Filomena, a mi pesar

15/01/2021 - 18:09 Jesús de Andrés

Si en la mañana del domingo fue un placer pasear y caminar sobre la nieve virgen, las complicaciones, los coches atascados, las calles impracticables y el hielo ganando terreno se acabaron imponiendo.

Hasta treinta y cuatro mujeres llevan por nombre Filomena en nuestra provincia. Más de 8.000 en toda España. Su edad media es de casi 72 años: la mayor parte de ellas, por mucho que hoy nos creamos el ombligo de la Historia, nació en tiempos más difíciles que los actuales, allá por los años treinta del siglo pasado. Después de estos días de nieve y frío anunciados y bautizados con su nombre de pila como una plaga del Apocalipsis, serán las últimas, un nombre en extinción definitiva. A ningún padre, aunque cosas veredes, se le ocurrirá llamar Filomena a su hija a partir de hoy, favoreciendo el escarnio de los demás.
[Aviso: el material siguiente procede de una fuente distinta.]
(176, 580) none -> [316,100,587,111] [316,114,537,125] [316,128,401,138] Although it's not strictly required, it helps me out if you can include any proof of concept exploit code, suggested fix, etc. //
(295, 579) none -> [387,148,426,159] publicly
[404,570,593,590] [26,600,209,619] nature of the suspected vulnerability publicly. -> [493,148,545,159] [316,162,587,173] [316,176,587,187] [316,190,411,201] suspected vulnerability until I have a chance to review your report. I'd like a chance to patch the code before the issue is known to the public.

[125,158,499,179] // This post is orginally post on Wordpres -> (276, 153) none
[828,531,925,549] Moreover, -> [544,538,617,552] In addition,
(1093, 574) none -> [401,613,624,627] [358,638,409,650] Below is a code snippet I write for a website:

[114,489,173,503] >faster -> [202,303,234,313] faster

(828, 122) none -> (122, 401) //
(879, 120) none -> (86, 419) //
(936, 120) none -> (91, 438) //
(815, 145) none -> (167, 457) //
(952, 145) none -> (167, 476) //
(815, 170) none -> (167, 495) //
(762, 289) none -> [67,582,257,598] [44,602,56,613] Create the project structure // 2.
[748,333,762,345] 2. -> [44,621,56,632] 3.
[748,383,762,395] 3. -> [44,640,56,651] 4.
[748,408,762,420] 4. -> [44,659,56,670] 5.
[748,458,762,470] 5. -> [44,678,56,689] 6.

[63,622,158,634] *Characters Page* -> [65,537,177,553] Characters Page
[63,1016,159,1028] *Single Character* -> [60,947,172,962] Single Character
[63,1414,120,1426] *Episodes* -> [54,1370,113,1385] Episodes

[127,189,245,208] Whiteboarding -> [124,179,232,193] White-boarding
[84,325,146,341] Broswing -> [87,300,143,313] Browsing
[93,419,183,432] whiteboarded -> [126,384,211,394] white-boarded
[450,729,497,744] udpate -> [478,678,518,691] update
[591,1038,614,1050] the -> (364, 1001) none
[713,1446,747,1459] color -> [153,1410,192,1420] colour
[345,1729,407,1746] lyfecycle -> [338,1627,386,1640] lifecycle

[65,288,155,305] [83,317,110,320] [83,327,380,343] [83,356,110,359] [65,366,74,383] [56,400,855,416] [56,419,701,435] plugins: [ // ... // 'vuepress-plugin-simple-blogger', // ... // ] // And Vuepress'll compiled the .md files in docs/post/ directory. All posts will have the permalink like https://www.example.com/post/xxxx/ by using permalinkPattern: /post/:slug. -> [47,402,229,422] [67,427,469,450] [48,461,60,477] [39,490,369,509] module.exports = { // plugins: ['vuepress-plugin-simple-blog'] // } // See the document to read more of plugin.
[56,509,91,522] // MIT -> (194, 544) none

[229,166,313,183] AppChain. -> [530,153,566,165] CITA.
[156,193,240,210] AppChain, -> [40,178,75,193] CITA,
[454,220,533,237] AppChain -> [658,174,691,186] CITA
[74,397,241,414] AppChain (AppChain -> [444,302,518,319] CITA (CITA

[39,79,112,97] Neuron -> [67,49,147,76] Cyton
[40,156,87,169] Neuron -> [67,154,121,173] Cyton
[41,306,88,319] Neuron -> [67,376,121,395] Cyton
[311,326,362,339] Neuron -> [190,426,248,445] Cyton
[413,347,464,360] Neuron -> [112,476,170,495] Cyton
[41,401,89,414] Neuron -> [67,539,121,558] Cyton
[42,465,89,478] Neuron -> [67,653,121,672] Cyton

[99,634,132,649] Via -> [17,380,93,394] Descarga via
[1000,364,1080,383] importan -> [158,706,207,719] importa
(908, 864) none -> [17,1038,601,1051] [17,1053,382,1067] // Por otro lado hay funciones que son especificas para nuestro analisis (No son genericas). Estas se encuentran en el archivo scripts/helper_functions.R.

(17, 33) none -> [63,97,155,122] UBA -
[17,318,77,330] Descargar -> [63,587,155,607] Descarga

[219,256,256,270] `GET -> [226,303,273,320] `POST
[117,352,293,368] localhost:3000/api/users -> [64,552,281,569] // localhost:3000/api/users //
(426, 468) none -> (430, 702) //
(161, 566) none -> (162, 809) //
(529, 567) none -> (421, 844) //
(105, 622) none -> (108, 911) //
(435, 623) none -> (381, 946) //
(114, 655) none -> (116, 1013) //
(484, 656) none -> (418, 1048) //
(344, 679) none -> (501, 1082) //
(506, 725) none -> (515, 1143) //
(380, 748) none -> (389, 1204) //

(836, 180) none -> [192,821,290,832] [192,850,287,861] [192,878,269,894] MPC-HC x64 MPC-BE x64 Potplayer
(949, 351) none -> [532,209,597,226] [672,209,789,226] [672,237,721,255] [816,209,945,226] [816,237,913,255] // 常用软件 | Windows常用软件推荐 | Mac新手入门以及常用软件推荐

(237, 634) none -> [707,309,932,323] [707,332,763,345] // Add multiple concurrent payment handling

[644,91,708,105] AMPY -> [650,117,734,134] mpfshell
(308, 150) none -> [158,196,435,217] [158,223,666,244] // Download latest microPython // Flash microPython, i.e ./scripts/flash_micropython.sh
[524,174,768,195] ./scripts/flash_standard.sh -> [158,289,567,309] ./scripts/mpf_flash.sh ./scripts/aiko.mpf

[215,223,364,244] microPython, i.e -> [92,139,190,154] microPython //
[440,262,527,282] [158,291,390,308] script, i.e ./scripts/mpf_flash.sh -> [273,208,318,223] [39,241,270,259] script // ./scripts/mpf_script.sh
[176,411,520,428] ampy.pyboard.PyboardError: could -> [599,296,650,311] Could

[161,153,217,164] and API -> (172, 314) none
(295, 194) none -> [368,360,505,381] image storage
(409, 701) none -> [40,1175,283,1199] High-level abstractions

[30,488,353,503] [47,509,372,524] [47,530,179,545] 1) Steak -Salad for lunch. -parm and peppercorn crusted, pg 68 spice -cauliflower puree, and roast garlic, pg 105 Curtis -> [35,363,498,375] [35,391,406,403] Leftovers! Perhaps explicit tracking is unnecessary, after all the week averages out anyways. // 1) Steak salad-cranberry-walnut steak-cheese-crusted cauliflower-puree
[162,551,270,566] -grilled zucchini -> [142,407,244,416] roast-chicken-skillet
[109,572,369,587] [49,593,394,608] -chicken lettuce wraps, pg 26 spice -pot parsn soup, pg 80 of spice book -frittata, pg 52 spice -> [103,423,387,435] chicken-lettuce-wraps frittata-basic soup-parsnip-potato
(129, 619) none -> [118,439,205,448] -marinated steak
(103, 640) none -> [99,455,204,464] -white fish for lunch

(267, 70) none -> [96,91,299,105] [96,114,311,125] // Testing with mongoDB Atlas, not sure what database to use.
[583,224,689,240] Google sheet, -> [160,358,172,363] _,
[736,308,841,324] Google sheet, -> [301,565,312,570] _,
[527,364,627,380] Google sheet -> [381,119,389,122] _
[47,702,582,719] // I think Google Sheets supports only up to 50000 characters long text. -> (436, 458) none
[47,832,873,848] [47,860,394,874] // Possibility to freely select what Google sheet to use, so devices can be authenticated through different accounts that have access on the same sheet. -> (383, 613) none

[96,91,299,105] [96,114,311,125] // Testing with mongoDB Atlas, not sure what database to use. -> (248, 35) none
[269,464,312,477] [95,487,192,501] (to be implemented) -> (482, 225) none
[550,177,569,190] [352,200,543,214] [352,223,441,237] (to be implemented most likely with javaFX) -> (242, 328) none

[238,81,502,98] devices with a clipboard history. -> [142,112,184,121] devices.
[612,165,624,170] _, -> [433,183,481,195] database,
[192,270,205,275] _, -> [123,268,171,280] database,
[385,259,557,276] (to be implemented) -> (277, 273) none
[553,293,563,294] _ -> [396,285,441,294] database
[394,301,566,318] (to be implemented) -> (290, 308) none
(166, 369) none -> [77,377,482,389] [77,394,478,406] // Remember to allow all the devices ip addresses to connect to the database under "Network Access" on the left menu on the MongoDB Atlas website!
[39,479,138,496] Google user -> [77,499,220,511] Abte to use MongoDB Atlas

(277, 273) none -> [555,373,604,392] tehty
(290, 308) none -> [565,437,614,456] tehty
            La nieve, como el mar, es hermosa y amenazante a la vez. Por eso gusta tanto a los niños, porque sólo conocen lo primero y para ellos es un regalo, una ilusión caída del cielo en forma de copos blancos. Bolas, muñecos de nieve y trineos; no hay juguetes que lo igualen. Para los adultos, la nieve tiene una belleza estética que acrecienta la natural de los campos, bosques y montañas. Incita a la meditación y provoca melancolía por el paso del tiempo, por el recuerdo de otras nevadas y otras épocas. Pero pasada la fascinación inicial, sobre todo cuando cae en estas cantidades, el principio de realidad toma el relevo al del placer y se amontonan, como ella misma, los problemas. Como aquel argentino que emigró a Toronto, en Canadá, y contemplaba extasiado los primeros copos del otoño de su llegada, al final acabamos todos maldiciendo la puta nieve que nos tiene encerrados en casa o con una escayola, consecuencia de una caída en el hielo. Si en la mañana del domingo fue un placer pasear y caminar sobre la nieve virgen, las complicaciones, los coches atascados, las calles impracticables y el hielo ganando terreno se acabaron imponiendo.

            Como siempre, porque eso nos define, la nevada fue campo de batalla, no de bolas blancas, sino de reproches competenciales, acusaciones mutuas y vigas en el ojo. Ministros ocultos en su iglú, otros metiendo la pata, líderes de la oposición quitando nieve con el mismo estilo con el que debieron estudiar la carrera de derecho -echando la palada unos centímetros más allá- y mucha declaración altisonante, vigilándose unos y otros para acusar al enemigo a la mínima. Más que Filomena fue Filemona, porque aquí nos sale a todos el Mortadelo que llevamos dentro con poco que pasemos la rasqueta al parabrisas. Por unos días, nunca mejor dicho, blanqueó al virus que, como el dinosaurio de Monterroso, sigue estando ahí, bajo la nieve. Mientras recuperamos nuestra “normalidad”, confío en que la nevada, al menos por un instante, dejara salir al niño que todos llevamos dentro.